Avoiding the “Dialogue of the Deaf”
In The Moviegoer,
Binx Bolling says, “I have discovered that most people have no one to talk to, no one, that is, who really wants to listen. When it does at last dawn on a man that you really want to hear about his business, the look that comes over his face is something to see.”
Of course, this should be no surprise to us who often learn that God loves us through his listening ear. As Bonhoeffer once noticed:
“The first service that one owes to others in the fellowship consists in listening to them. Just as love to God begins with listening to His Word, so the beginning of love for the brethren is learning to listen to them. It is God’s love for us that He not only gives us His Word but also lends us His ear...
Many people are looking for an ear that will listen. They do not find it among Christians, because these Christians are talking where they should be listening. But he who can no longer listen to his brother will soon be no longer listening to God either; he will be doing nothing but prattle in the presence of God too.”

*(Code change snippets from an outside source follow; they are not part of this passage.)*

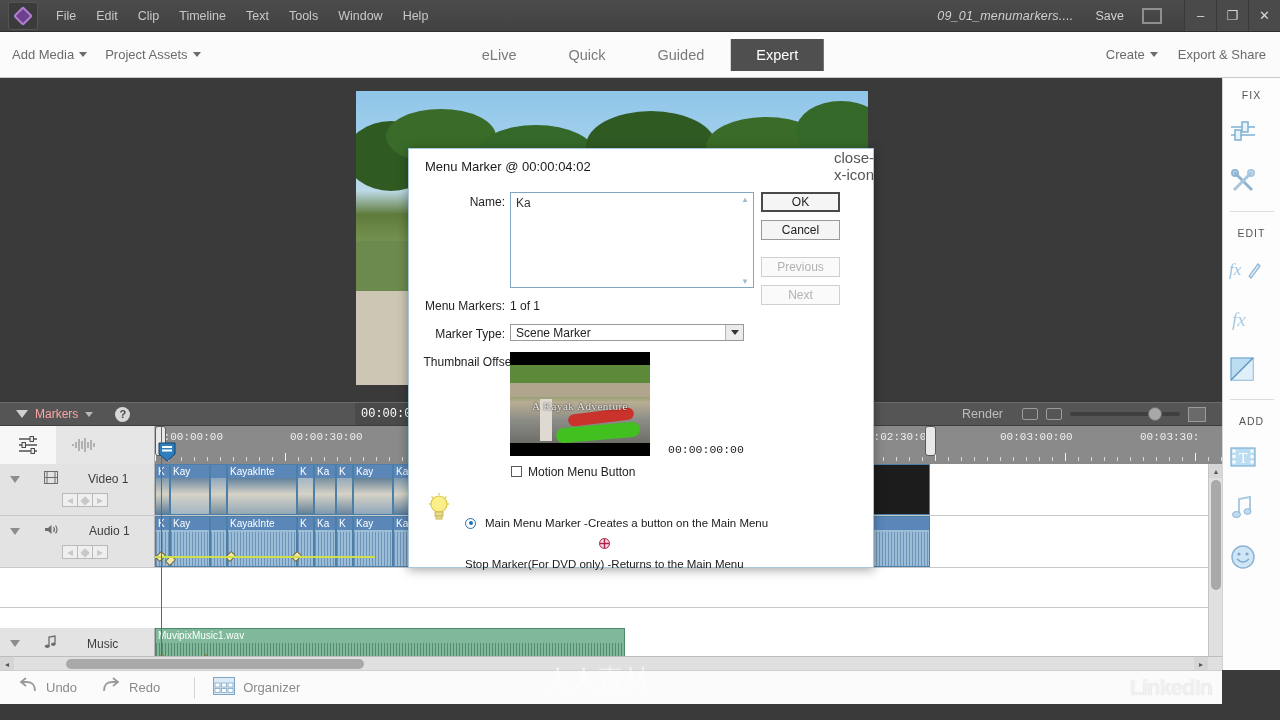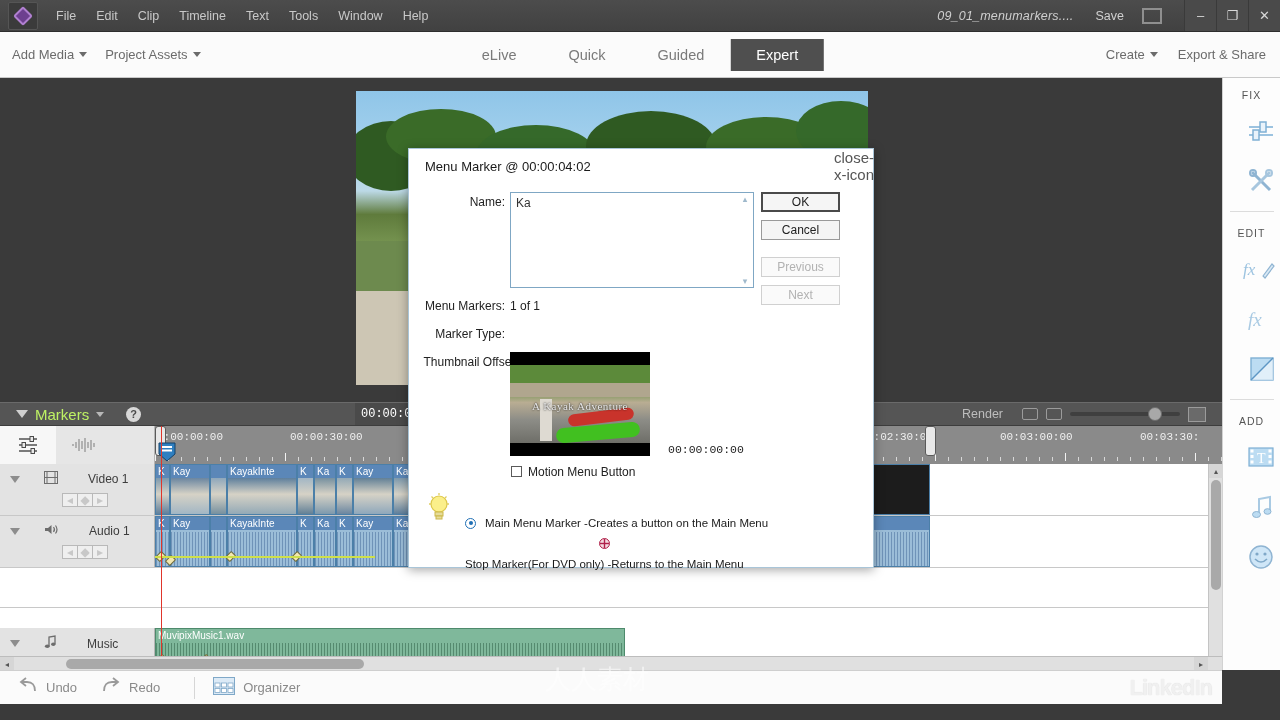--- a/index.html
+++ b/index.html
@@ -88,7 +88,7 @@
     font-family:"Liberation Sans",sans-serif;
   }
   .sb-item{
-    width:46px;height:50px;display:flex;align-items:center;justify-content:flex-end;
+    width:46px;height:50px;display:flex;align-items:center;justify-content:flex-start;
     cursor:default;
   }
   .sb-div{width:44px;height:1px;background:#dcdcdc;margin:4px 0;}

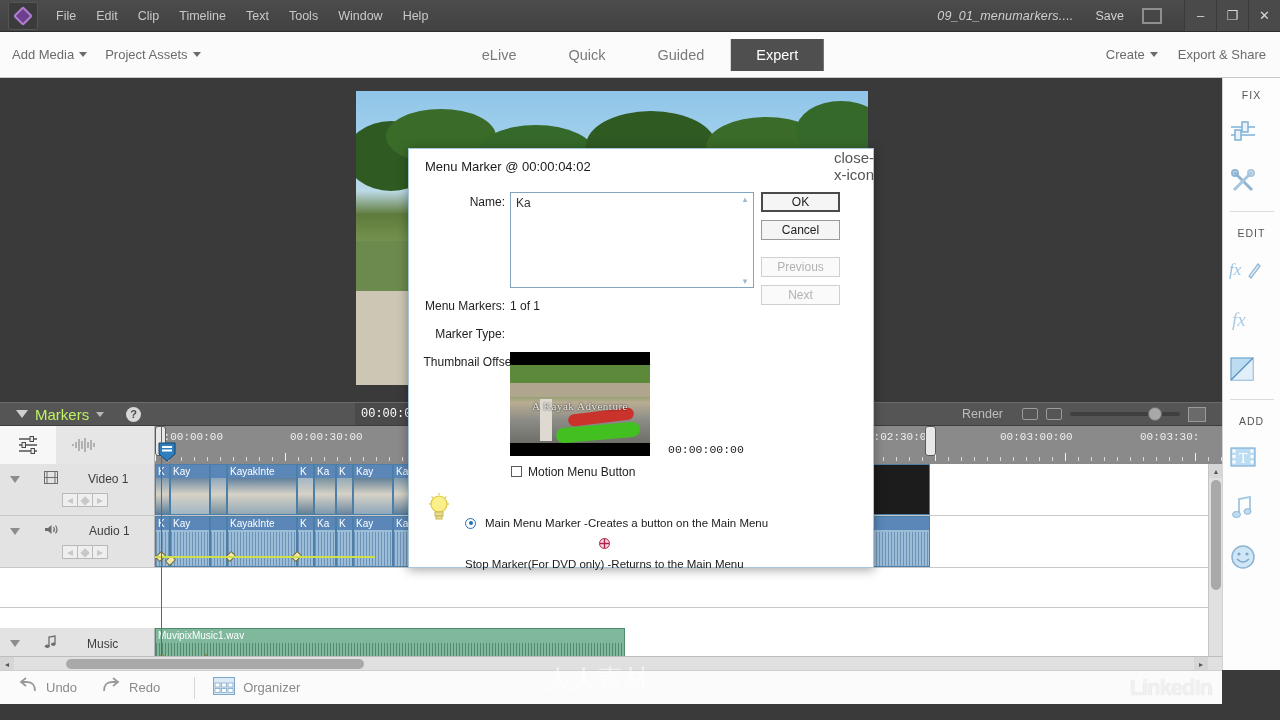--- a/index.html
+++ b/index.html
@@ -898,6 +898,12 @@
   <div class="dlg-lab" style="left:510px;top:299px;width:60px;text-align:left;">1 of 1</div>
 
   <div class="dlg-lab" style="left:420px;top:327px;width:85px;">Marker Type:</div>
+  <div id="selectbox" style="pointer-events:auto;">
+    <span>Scene Marker</span>
+    <span id="selectarrow">
+      <span style="width:0;height:0;border-left:4px solid transparent;border-right:4px solid transparent;border-top:5px solid #333;display:block;"></span>
+    </span>
+  </div>
 
   <div class="dlg-lab" style="left:408px;top:355px;width:110px;">Thumbnail Offset:</div>
 

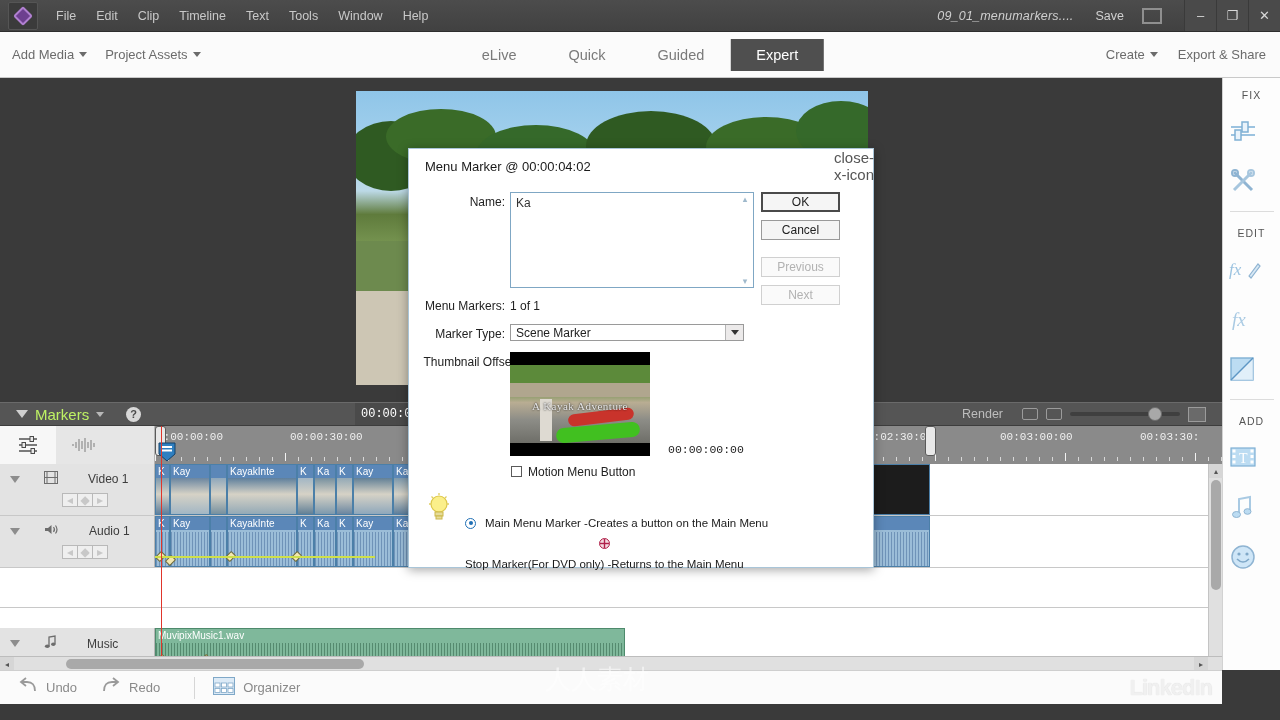--- a/index.html
+++ b/index.html
@@ -102,7 +102,7 @@
     width:0;height:0;border-left:6px solid transparent;border-right:6px solid transparent;
     border-top:8px solid #d0d0d0;margin-left:16px;margin-right:7px;
   }
-  .tl-lab{font-size:15px;color:#bef264;}
+  .tl-lab{font-size:12px;color:#fca5a5;}
   .tl-caret{
     width:0;height:0;border-left:4px solid transparent;border-right:4px solid transparent;
     border-top:5px solid #b8b8b8;margin-left:7px;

No one can single-handedly tend to all the lonely. I feel this weight acutely and shake my head in shame at all the lonely, isolated folks I know whom I never can seem to get to...but there are a lot of us in this city.
And our Savior lives to trample death in all its forms. He’s tasted the actual cosmic loneliness of isolation from God so we might know a reassuring, permanent togetherness with the One for whom we were made.
Since he’s welcomed us into that healing togetherness, perhaps we can actively set about to re-gift this prize that grants all the lonely a taste, not of the death to which they are accustomed, but of life more savory than they previously dreamed.